Stored data entries:

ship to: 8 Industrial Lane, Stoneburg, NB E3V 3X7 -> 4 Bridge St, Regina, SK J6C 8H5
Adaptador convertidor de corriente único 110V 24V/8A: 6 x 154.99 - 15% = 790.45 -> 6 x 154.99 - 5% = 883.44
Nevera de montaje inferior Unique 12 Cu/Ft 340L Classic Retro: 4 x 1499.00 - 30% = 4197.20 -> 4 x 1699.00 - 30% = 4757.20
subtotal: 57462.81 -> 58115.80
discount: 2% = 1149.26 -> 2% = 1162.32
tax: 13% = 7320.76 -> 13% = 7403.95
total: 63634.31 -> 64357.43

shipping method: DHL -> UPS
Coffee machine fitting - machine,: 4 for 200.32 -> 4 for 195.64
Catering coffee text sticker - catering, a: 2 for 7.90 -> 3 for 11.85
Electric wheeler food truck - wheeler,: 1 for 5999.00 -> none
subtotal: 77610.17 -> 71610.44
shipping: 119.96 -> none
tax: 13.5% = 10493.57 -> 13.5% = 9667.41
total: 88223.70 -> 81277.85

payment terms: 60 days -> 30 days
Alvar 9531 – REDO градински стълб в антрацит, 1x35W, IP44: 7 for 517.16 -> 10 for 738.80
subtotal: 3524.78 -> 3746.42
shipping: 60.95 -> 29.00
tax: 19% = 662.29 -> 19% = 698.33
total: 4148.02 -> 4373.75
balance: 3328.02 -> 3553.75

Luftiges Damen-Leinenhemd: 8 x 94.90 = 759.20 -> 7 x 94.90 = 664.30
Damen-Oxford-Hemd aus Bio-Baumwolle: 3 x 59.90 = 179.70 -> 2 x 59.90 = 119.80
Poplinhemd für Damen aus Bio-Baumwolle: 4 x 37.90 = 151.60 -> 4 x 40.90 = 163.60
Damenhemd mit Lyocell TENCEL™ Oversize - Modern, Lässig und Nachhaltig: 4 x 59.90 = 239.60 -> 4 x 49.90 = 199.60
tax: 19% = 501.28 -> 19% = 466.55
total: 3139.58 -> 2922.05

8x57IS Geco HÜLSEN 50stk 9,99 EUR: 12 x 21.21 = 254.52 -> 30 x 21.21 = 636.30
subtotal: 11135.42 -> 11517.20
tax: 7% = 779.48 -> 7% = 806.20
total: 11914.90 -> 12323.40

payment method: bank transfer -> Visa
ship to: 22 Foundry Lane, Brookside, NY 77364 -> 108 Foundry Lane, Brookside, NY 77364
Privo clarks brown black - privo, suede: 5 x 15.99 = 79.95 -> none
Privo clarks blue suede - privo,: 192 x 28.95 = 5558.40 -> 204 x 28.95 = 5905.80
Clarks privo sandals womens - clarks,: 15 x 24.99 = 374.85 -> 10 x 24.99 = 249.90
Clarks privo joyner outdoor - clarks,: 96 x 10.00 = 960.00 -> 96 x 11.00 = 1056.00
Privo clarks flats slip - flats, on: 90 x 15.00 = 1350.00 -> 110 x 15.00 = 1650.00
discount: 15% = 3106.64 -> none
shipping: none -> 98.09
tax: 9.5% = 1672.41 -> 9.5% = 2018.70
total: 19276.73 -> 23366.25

* _What is needed_: Copy each entry above exactly, leaving nothing out.

* _Answer to this problem_:
ship to: 8 Industrial Lane, Stoneburg, NB E3V 3X7 -> 4 Bridge St, Regina, SK J6C 8H5
Adaptador convertidor de corriente único 110V 24V/8A: 6 x 154.99 - 15% = 790.45 -> 6 x 154.99 - 5% = 883.44
Nevera de montaje inferior Unique 12 Cu/Ft 340L Classic Retro: 4 x 1499.00 - 30% = 4197.20 -> 4 x 1699.00 - 30% = 4757.20
subtotal: 57462.81 -> 58115.80
discount: 2% = 1149.26 -> 2% = 1162.32
tax: 13% = 7320.76 -> 13% = 7403.95
total: 63634.31 -> 64357.43

shipping method: DHL -> UPS
Coffee machine fitting - machine,: 4 for 200.32 -> 4 for 195.64
Catering coffee text sticker - catering, a: 2 for 7.90 -> 3 for 11.85
Electric wheeler food truck - wheeler,: 1 for 5999.00 -> none
subtotal: 77610.17 -> 71610.44
shipping: 119.96 -> none
tax: 13.5% = 10493.57 -> 13.5% = 9667.41
total: 88223.70 -> 81277.85

payment terms: 60 days -> 30 days
Alvar 9531 – REDO градински стълб в антрацит, 1x35W, IP44: 7 for 517.16 -> 10 for 738.80
subtotal: 3524.78 -> 3746.42
shipping: 60.95 -> 29.00
tax: 19% = 662.29 -> 19% = 698.33
total: 4148.02 -> 4373.75
balance: 3328.02 -> 3553.75

Luftiges Damen-Leinenhemd: 8 x 94.90 = 759.20 -> 7 x 94.90 = 664.30
Damen-Oxford-Hemd aus Bio-Baumwolle: 3 x 59.90 = 179.70 -> 2 x 59.90 = 119.80
Poplinhemd für Damen aus Bio-Baumwolle: 4 x 37.90 = 151.60 -> 4 x 40.90 = 163.60
Damenhemd mit Lyocell TENCEL™ Oversize - Modern, Lässig und Nachhaltig: 4 x 59.90 = 239.60 -> 4 x 49.90 = 199.60
tax: 19% = 501.28 -> 19% = 466.55
total: 3139.58 -> 2922.05

8x57IS Geco HÜLSEN 50stk 9,99 EUR: 12 x 21.21 = 254.52 -> 30 x 21.21 = 636.30
subtotal: 11135.42 -> 11517.20
tax: 7% = 779.48 -> 7% = 806.20
total: 11914.90 -> 12323.40

payment method: bank transfer -> Visa
ship to: 22 Foundry Lane, Brookside, NY 77364 -> 108 Foundry Lane, Brookside, NY 77364
Privo clarks brown black - privo, suede: 5 x 15.99 = 79.95 -> none
Privo clarks blue suede - privo,: 192 x 28.95 = 5558.40 -> 204 x 28.95 = 5905.80
Clarks privo sandals womens - clarks,: 15 x 24.99 = 374.85 -> 10 x 24.99 = 249.90
Clarks privo joyner outdoor - clarks,: 96 x 10.00 = 960.00 -> 96 x 11.00 = 1056.00
Privo clarks flats slip - flats, on: 90 x 15.00 = 1350.00 -> 110 x 15.00 = 1650.00
discount: 15% = 3106.64 -> none
shipping: none -> 98.09
tax: 9.5% = 1672.41 -> 9.5% = 2018.70
total: 19276.73 -> 23366.25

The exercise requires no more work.